- **TASK ITEM**: For the word "auto", count the lines of the records that hold it, and give only that number.

Saved entries

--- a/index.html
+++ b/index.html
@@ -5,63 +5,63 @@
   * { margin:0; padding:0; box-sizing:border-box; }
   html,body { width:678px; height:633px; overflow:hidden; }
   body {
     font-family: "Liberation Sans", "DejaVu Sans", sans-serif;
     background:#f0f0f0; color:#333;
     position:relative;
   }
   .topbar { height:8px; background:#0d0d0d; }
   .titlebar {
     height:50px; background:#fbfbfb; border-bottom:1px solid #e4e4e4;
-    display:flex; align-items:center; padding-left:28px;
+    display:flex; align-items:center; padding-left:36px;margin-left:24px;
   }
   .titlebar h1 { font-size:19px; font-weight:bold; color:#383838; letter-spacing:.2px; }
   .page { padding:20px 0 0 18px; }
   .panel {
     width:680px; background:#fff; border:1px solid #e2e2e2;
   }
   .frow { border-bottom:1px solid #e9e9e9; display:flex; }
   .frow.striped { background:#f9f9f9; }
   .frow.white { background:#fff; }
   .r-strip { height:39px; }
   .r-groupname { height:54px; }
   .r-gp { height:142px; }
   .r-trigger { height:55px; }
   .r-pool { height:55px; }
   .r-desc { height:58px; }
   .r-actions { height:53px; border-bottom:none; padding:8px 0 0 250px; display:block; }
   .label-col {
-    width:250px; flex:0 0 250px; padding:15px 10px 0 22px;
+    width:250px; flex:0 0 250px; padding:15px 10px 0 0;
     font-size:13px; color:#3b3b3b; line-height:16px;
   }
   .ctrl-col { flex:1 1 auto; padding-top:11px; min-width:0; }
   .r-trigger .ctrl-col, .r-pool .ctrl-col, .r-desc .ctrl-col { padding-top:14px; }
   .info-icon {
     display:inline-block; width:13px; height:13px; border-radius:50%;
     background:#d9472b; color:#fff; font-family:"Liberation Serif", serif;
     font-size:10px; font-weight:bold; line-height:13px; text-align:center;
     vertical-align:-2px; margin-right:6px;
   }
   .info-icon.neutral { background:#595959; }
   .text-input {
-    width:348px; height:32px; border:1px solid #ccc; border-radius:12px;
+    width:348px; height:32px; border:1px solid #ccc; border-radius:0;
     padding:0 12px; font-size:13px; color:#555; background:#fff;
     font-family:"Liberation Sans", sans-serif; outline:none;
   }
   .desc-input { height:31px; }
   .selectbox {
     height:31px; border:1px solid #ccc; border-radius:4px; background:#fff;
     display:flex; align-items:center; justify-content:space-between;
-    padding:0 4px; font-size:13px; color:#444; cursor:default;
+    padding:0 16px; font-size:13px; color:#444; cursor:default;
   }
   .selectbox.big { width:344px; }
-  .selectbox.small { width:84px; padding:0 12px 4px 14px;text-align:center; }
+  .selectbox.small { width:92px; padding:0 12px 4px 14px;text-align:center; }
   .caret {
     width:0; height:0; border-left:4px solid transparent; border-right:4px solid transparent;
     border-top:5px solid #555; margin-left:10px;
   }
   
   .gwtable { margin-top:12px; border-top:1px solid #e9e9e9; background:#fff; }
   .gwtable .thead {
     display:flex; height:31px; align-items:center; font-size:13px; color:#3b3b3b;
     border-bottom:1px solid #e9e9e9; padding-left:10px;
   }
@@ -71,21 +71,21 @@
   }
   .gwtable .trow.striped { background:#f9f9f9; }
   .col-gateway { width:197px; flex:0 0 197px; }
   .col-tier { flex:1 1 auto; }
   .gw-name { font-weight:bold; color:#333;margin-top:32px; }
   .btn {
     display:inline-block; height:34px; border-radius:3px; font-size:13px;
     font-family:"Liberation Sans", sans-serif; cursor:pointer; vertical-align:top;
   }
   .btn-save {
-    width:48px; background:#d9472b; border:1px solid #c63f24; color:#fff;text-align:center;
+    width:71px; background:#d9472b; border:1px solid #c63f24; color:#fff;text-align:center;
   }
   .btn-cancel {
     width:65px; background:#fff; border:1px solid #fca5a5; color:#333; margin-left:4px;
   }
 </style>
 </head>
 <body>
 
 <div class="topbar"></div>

- **REPLY TO THE EXERCISE**: 2